Durante a breve vida da Contrabanda, tivemos contato com punks cariocas quando tocamos no Circo Voador. Aquela turma era liderada por duas meninas negras chamadas Karna e Yama, que hoje moram na Índia. Durante meses ficamos trocando cartinhas com as punks cariocas, mas não passou disso. Além de tocarem na Descontrole (só de mulheres), elas eram fãs do Coquetel Molotov, o primeiro grupo punk do Rio. Hoje, seu baixista Olmar Lopes mora em Curitiba e toca conosco na banda Estacas. Voltas que o mundo dá.

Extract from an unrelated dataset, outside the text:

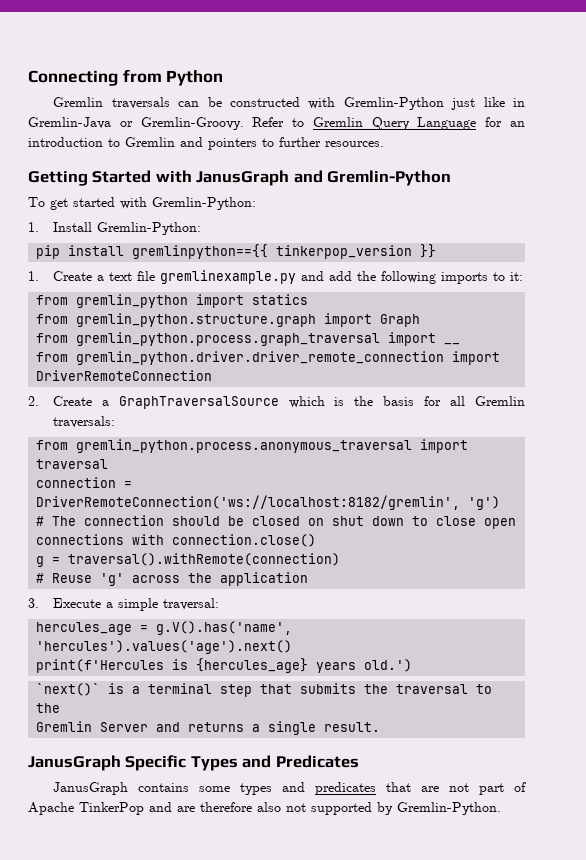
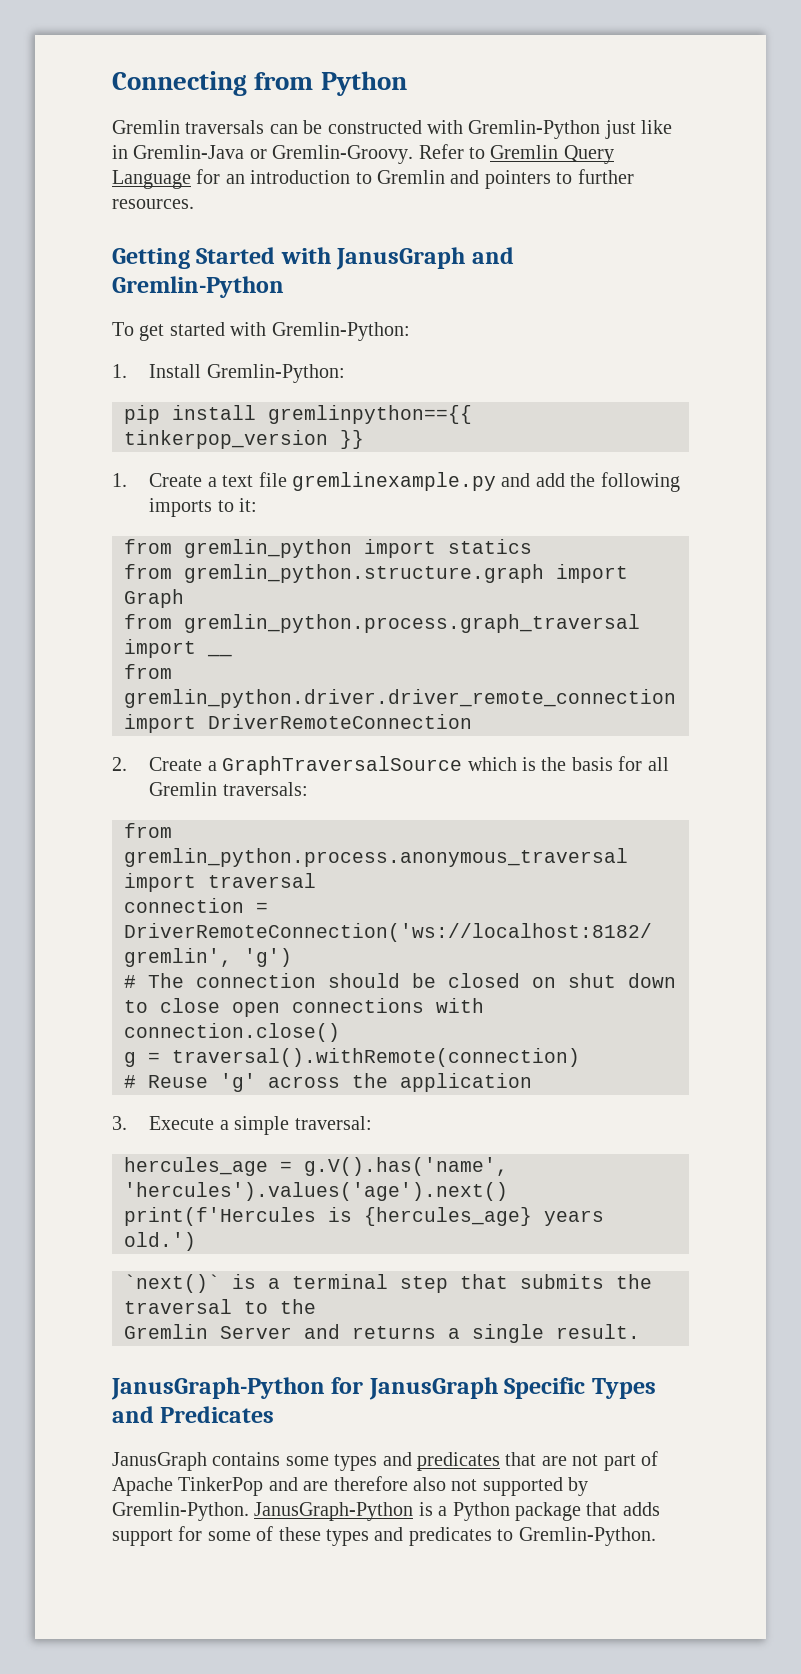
- JanusGraph Specific Types and Predicates
+ JanusGraph-Python for JanusGraph Specific Types and Predicates
+ JanusGraph-Python is a Python package that adds support for some of these types and predicates to Gremlin-Python.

Depois do fim da Contrabanda, estávamos em 1983, e ficamos meio em depressão por seis meses, pensando no próximo passo que daríamos. Aquele estado de espírito combinava com o punk, que passamos a ouvir cada vez mais. Neste período, eu e Marcos Prado lançamos nosso primeiro livro de poesias em parceria, com uma capa totalmente negra e letras que seriam usadas em novas músicas poucos meses depois. Uma delas tinha como título uma manchete do jornal sensacionalista Tribuna do Paraná. Ouça com o Beijo AA Força aqui.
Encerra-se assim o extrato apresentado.